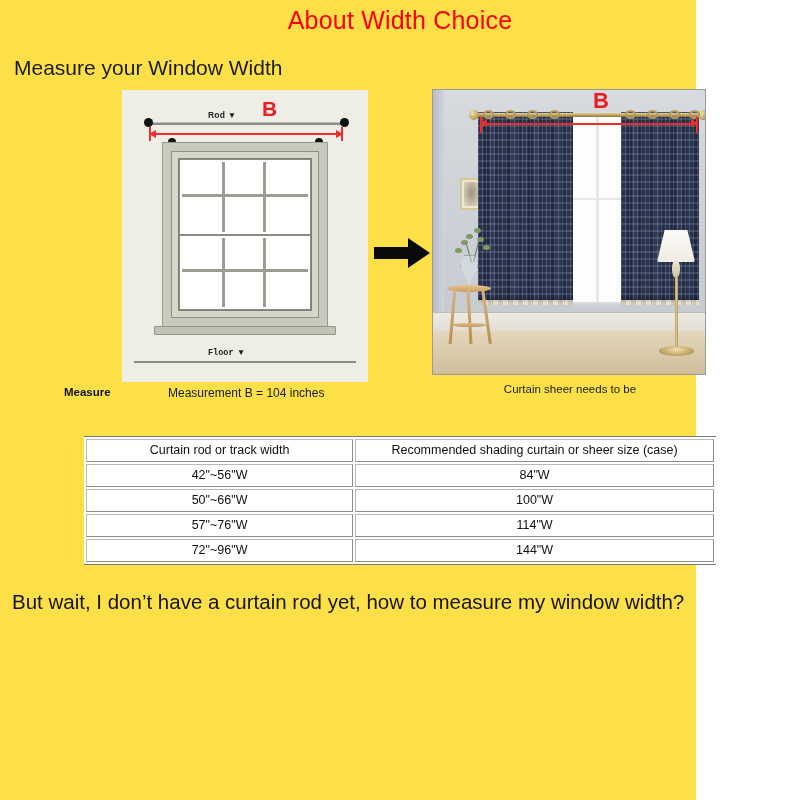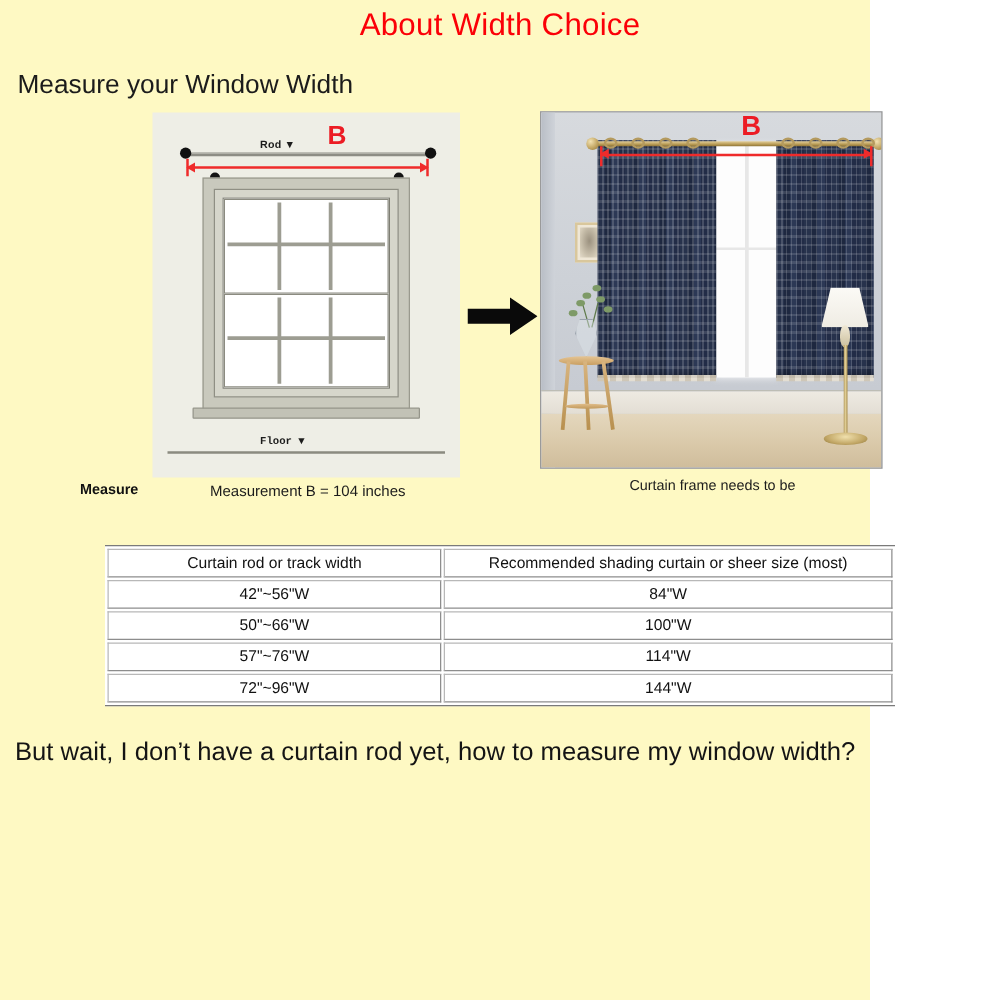--- a/index.html
+++ b/index.html
@@ -6,21 +6,21 @@
   html, body {
     margin: 0; padding: 0;
     width: 800px; height: 800px;
     background: #ffffff;
     font-family: "Liberation Sans", sans-serif;
     overflow: hidden;
   }
   #page {
     position: relative;
     width: 696px; height: 800px;
-    background: #fef9c3;
+    background: #fde047;
     padding-left: 28px;
   }
 
   
   #title {
     position: absolute;
     top: 6px; left: 0; width: 800px;
     text-align: center;
     color: #fb0007;
     font-size: 25px;
@@ -575,28 +575,28 @@
     <div class="lamp-shade"></div>
     <div class="lamp-neck"></div>
     <div class="lamp-pole"></div>
     <div class="lamp-base"></div>
   </div>
 
   <div id="example-label">Measure</div>
   <div id="example-value">Measurement B = 104 inches</div>
 
   <div id="photo-caption">
-    <div>Curtain frame needs to be</div>
+    <div>Curtain sheer needs to be</div>
   </div>
 
   <table id="size-table">
     <thead>
       <tr>
         <th class="col1">Curtain rod or track width</th>
-        <th class="col2">Recommended shading curtain or sheer size (most)</th>
+        <th class="col2">Recommended shading curtain or sheer size (case)</th>
       </tr>
     </thead>
     <tbody>
       <tr>
         <td class="col1">42"~56"W</td>
         <td class="col2">84"W</td>
       </tr>
       <tr>
         <td class="col1">50"~66"W</td>
         <td class="col2">100"W</td>

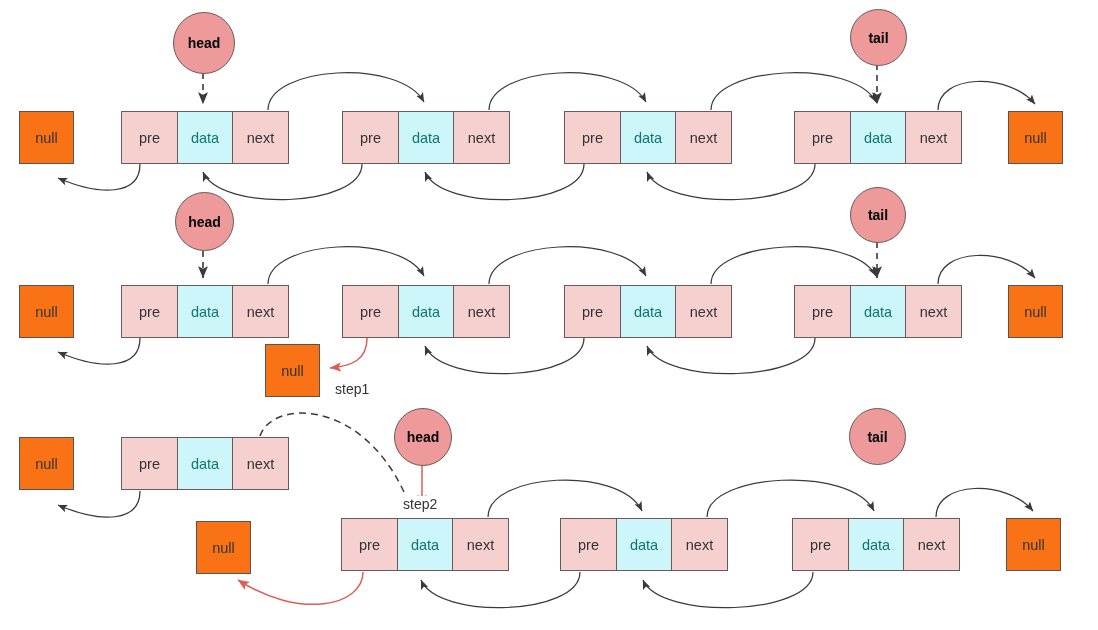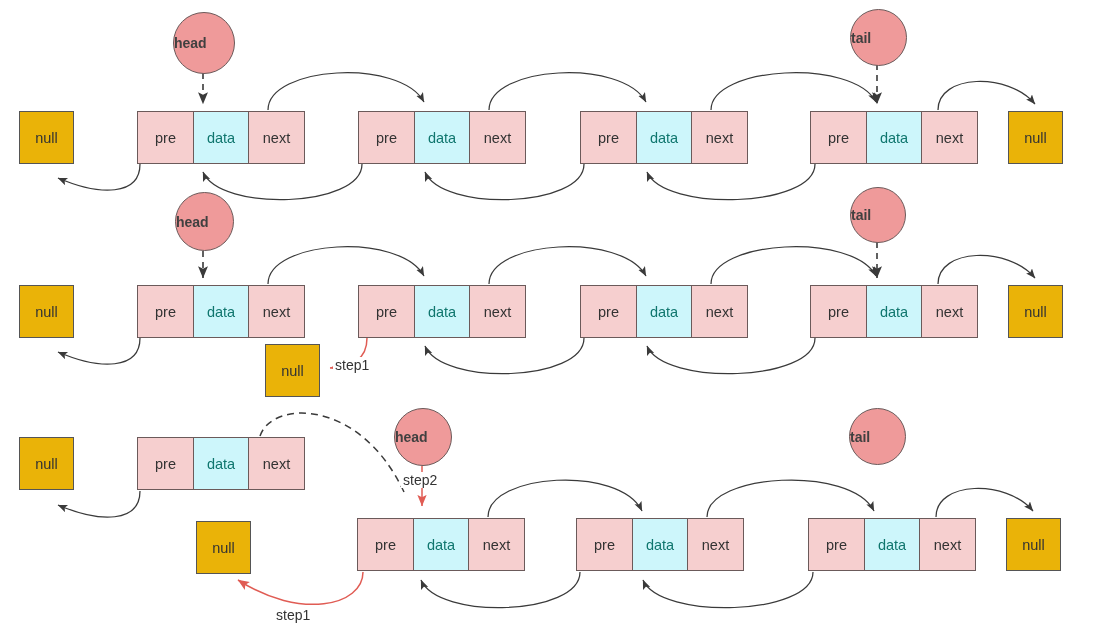--- a/index.html
+++ b/index.html
@@ -1,39 +1,39 @@
 <!DOCTYPE html>
 <html><head>
 <meta charset="utf-8">
 <style>
   html,body{margin:0;padding:0;background:#ffffff;}
   body{width:1098px;height:630px;position:relative;overflow:hidden;
        font-family:"Liberation Sans", sans-serif;}
   #stage{position:absolute;left:0;top:0;width:1098px;height:630px;}
   svg#wires{position:absolute;left:0;top:0;width:1098px;height:630px;pointer-events:none;}
 
-  .node{position:absolute;display:flex;box-sizing:border-box;margin-left:16px;}
+  .node{position:absolute;display:flex;box-sizing:border-box;}
   .cell{box-sizing:border-box;width:56px;height:53px;border:1.3px solid #6b5a5a;
         display:flex;align-items:center;justify-content:center;
         font-size:14.5px;color:#333333;background:#f6cfcf;}
   .cell.data{background:#cdf6fb;color:#0f766e;border-left:1.3px solid #6b5a5a;border-right:1.3px solid #6b5a5a;}
   .cell.pre{border-right:none;}
   .cell.next{border-left:none;}
 
   .nullbox{position:absolute;box-sizing:border-box;width:55px;height:53px;
-           border:1.3px solid #555555;background:#eab308;
+           border:1.3px solid #555555;background:#f97316;
            display:flex;align-items:center;justify-content:center;
            font-size:14.5px;color:#333333;}
 
   .ptr{position:absolute;border-radius:50%;background:#ef9a9a;
        border:1.5px solid #6b5a5a;display:flex;align-items:center;
-       justify-content:flex-start;font-size:14px;font-weight:bold;color:#404040;}
+       justify-content:center;font-size:14px;font-weight:bold;color:#000000;}
 
   .steplabel{position:absolute;font-size:14px;color:#333333;background:#ffffff;
-             padding:0 2px;white-space:nowrap;}
+             padding:0 2px;white-space:nowrap;margin-top:24px;}
 </style>
 </head>
 <body>
 
 <div id="stage">
 
   <svg id="wires" viewBox="0 0 1098 630">
     <defs>
       <marker id="ah" markerWidth="9" markerHeight="9" refX="7.4" refY="3.1" orient="auto" markerUnits="strokeWidth">
         <path d="M0,0 L7.6,3.1 L0,6.2 L1.6,3.1 z" fill="#3a3a3a"></path>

Work to be completed » Would you filter the records and copy each line that contains the word "sans"?

Written solution »
     font-family: "Liberation Sans", sans-serif;
        font-family:"Liberation Sans", sans-serif;}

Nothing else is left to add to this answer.